** WORK REQUIRED **
Using the records below, locate all lines containing "days" and return them.

** EXCERPTED DATA **
----------

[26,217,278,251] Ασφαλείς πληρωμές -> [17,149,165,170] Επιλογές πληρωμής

----------

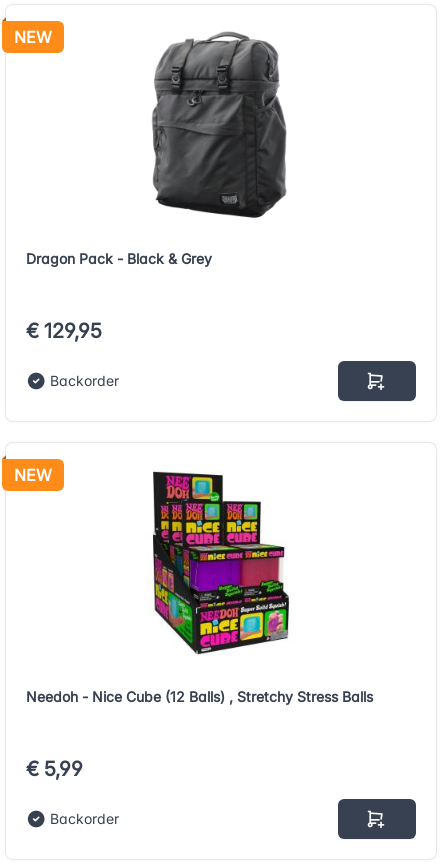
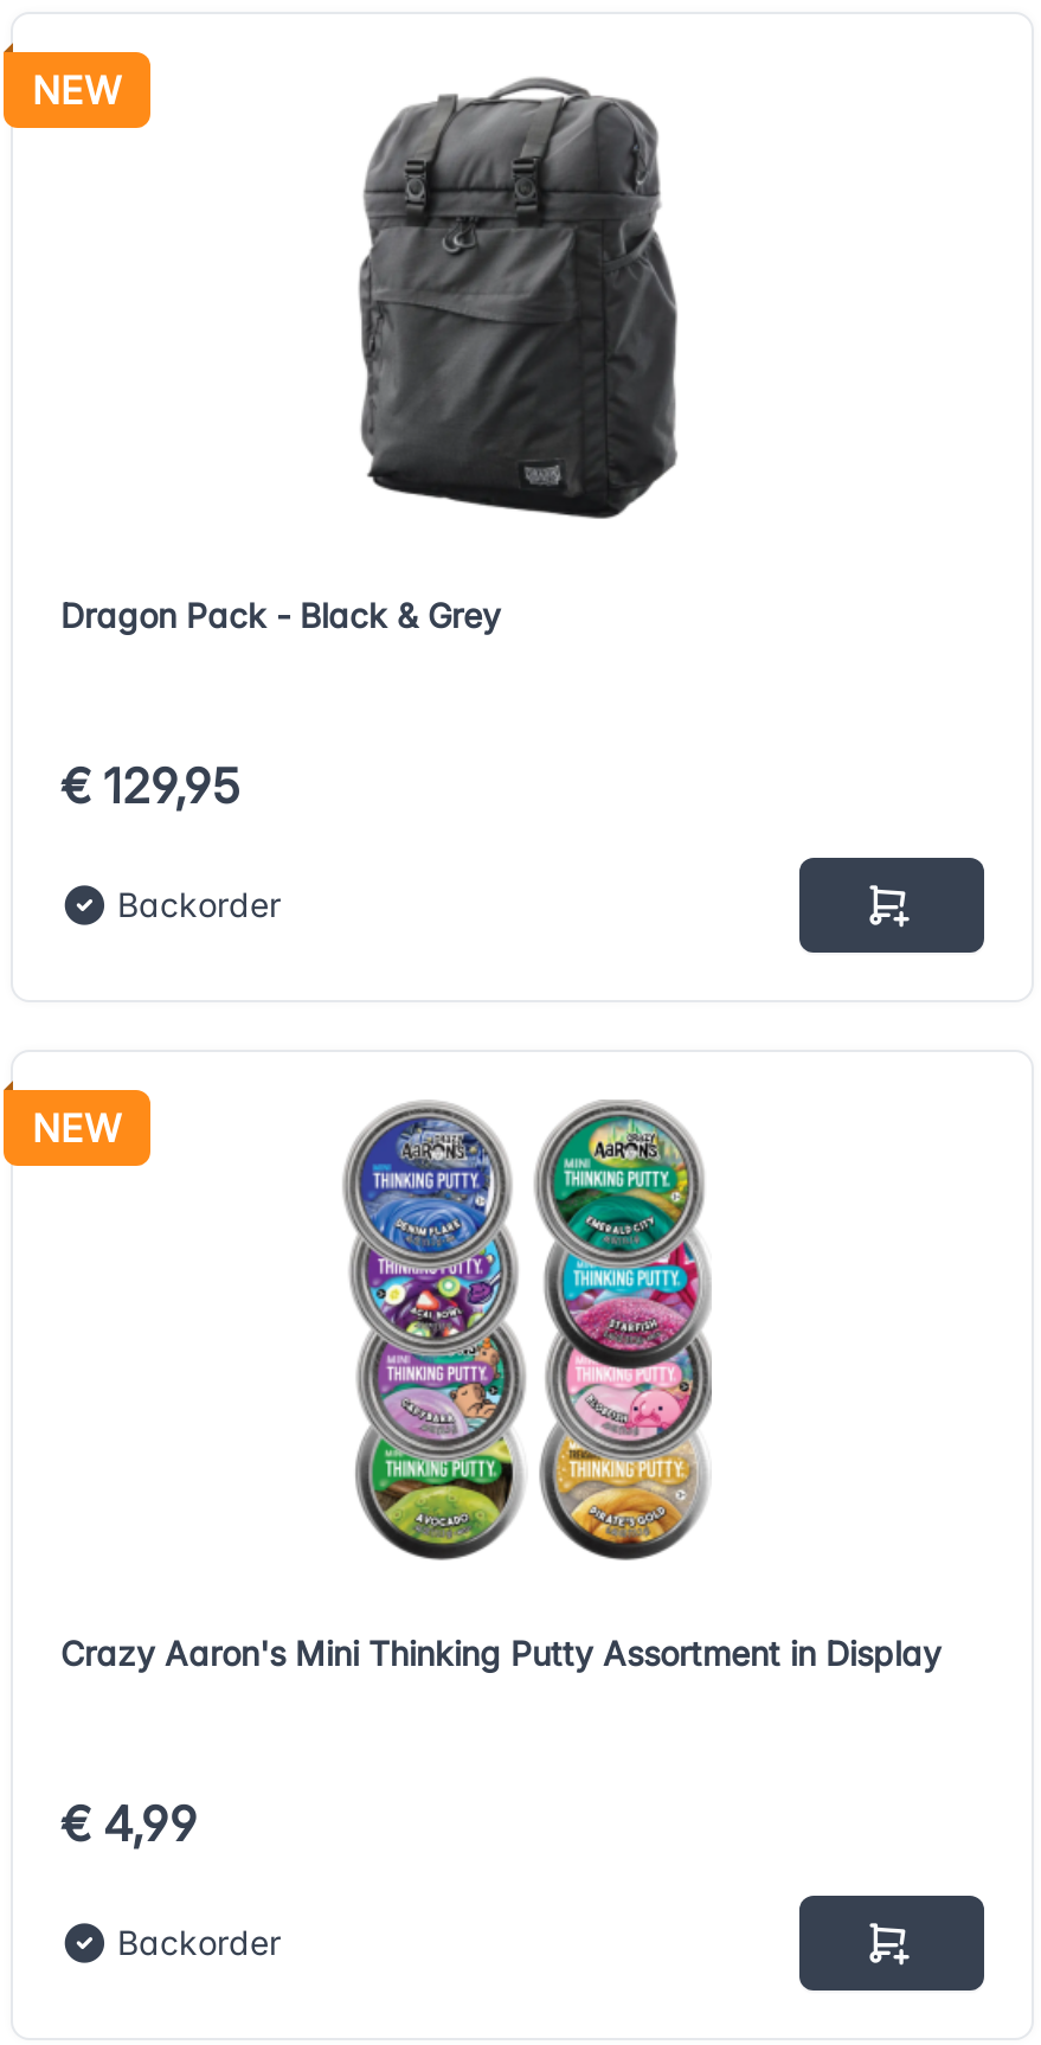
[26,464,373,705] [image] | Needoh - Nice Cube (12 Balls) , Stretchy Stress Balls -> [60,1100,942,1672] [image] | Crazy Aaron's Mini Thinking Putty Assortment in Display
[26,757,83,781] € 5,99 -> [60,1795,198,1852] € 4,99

----------

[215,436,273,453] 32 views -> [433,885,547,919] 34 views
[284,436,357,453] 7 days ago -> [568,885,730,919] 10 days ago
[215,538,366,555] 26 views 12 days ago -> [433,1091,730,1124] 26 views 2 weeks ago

----------

** FINAL ANSWER **
[284,436,357,453] 7 days ago -> [568,885,730,919] 10 days ago
[215,538,366,555] 26 views 12 days ago -> [433,1091,730,1124] 26 views 2 weeks ago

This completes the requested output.